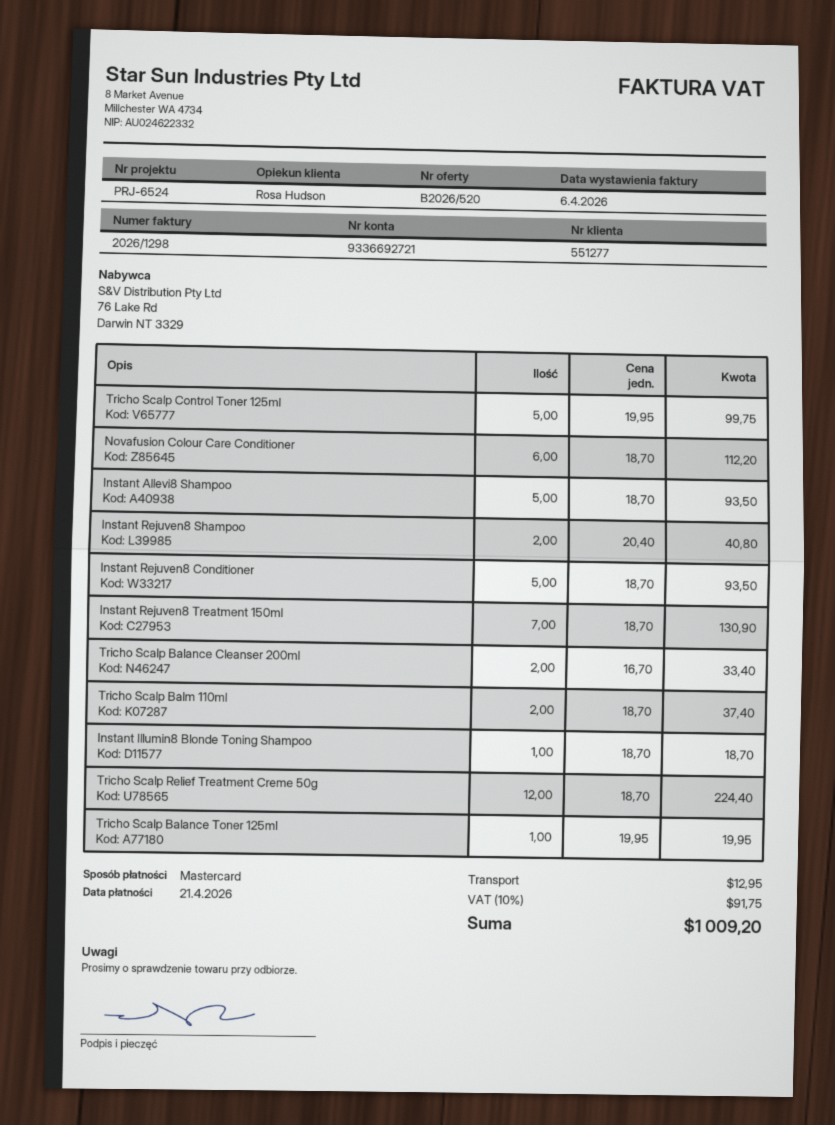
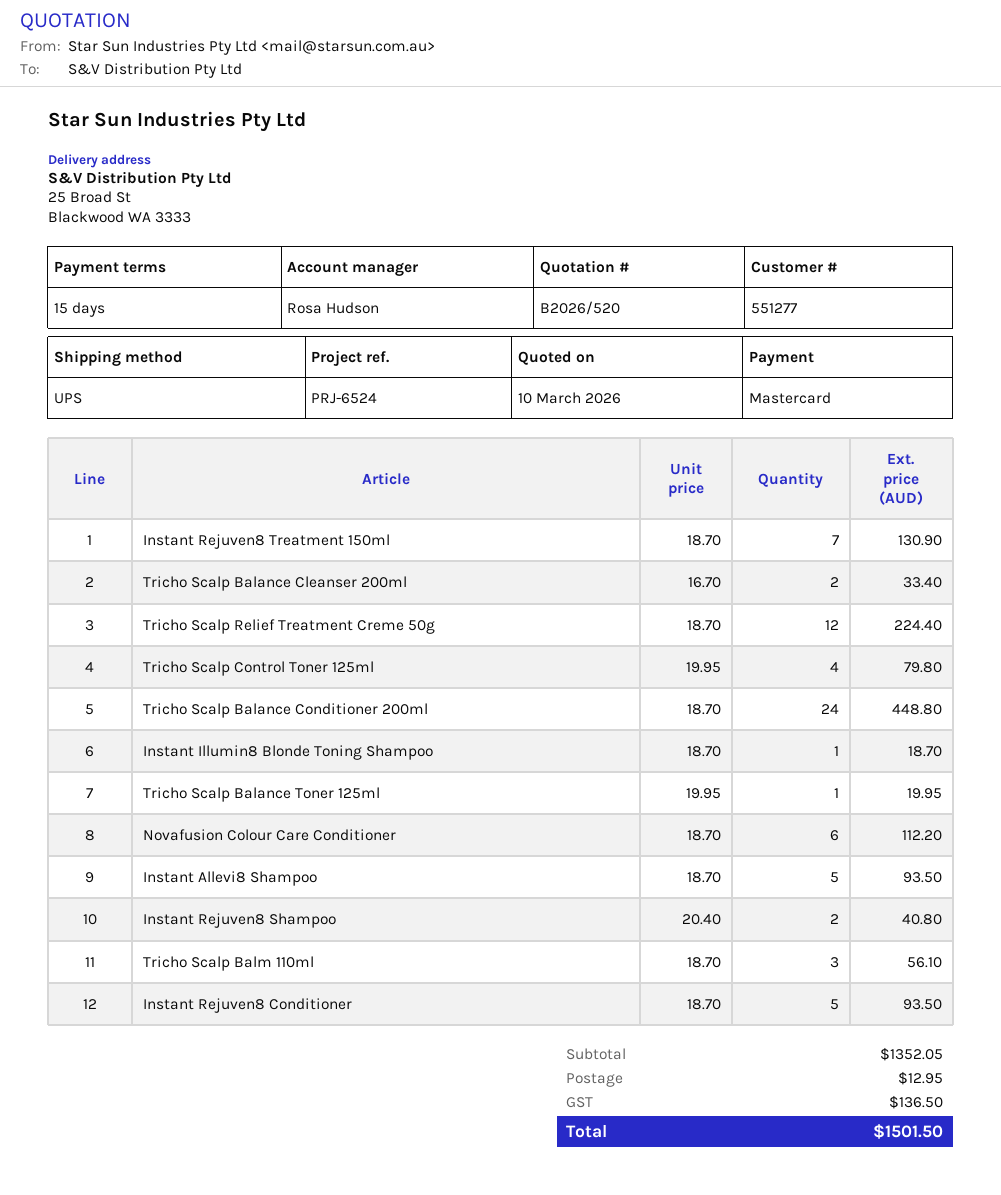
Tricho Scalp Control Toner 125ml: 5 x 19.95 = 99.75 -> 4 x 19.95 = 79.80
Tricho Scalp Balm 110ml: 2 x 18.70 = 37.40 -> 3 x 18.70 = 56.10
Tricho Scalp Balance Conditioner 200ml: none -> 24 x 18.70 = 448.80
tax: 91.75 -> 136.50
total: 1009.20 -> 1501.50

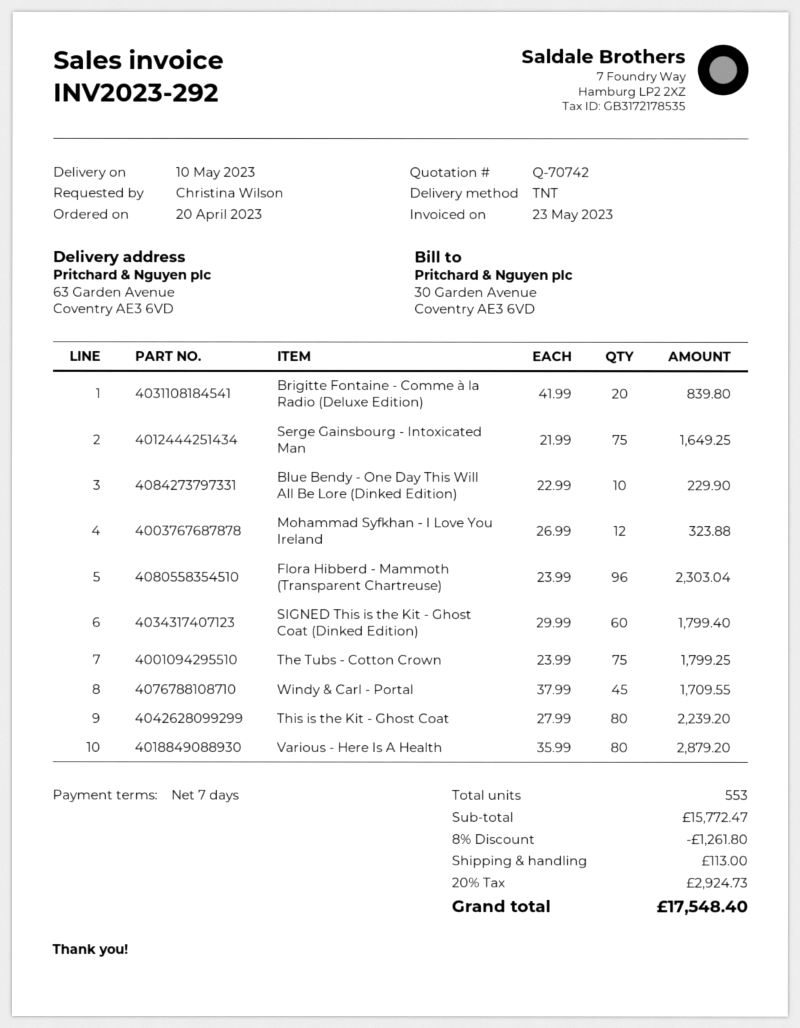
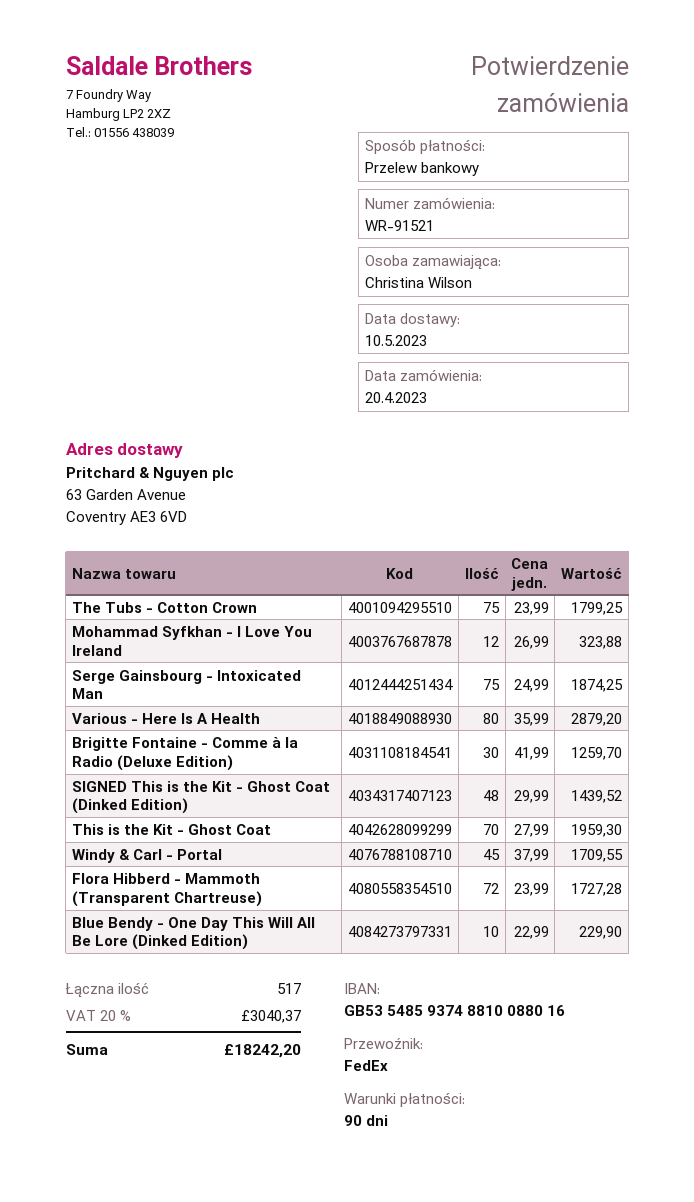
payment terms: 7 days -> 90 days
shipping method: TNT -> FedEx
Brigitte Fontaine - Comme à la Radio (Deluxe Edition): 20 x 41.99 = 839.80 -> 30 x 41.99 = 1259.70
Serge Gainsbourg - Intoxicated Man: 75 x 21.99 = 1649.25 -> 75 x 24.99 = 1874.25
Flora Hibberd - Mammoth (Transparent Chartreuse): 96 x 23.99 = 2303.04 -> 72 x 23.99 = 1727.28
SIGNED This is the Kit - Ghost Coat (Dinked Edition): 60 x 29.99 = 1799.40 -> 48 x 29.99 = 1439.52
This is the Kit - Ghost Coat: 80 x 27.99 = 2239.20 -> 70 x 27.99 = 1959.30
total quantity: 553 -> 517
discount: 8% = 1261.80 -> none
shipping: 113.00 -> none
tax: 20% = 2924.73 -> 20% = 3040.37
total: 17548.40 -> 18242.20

——

Return a copy of each line in the records above that has "shipping" in it.

shipping method: TNT -> FedEx
shipping: 113.00 -> none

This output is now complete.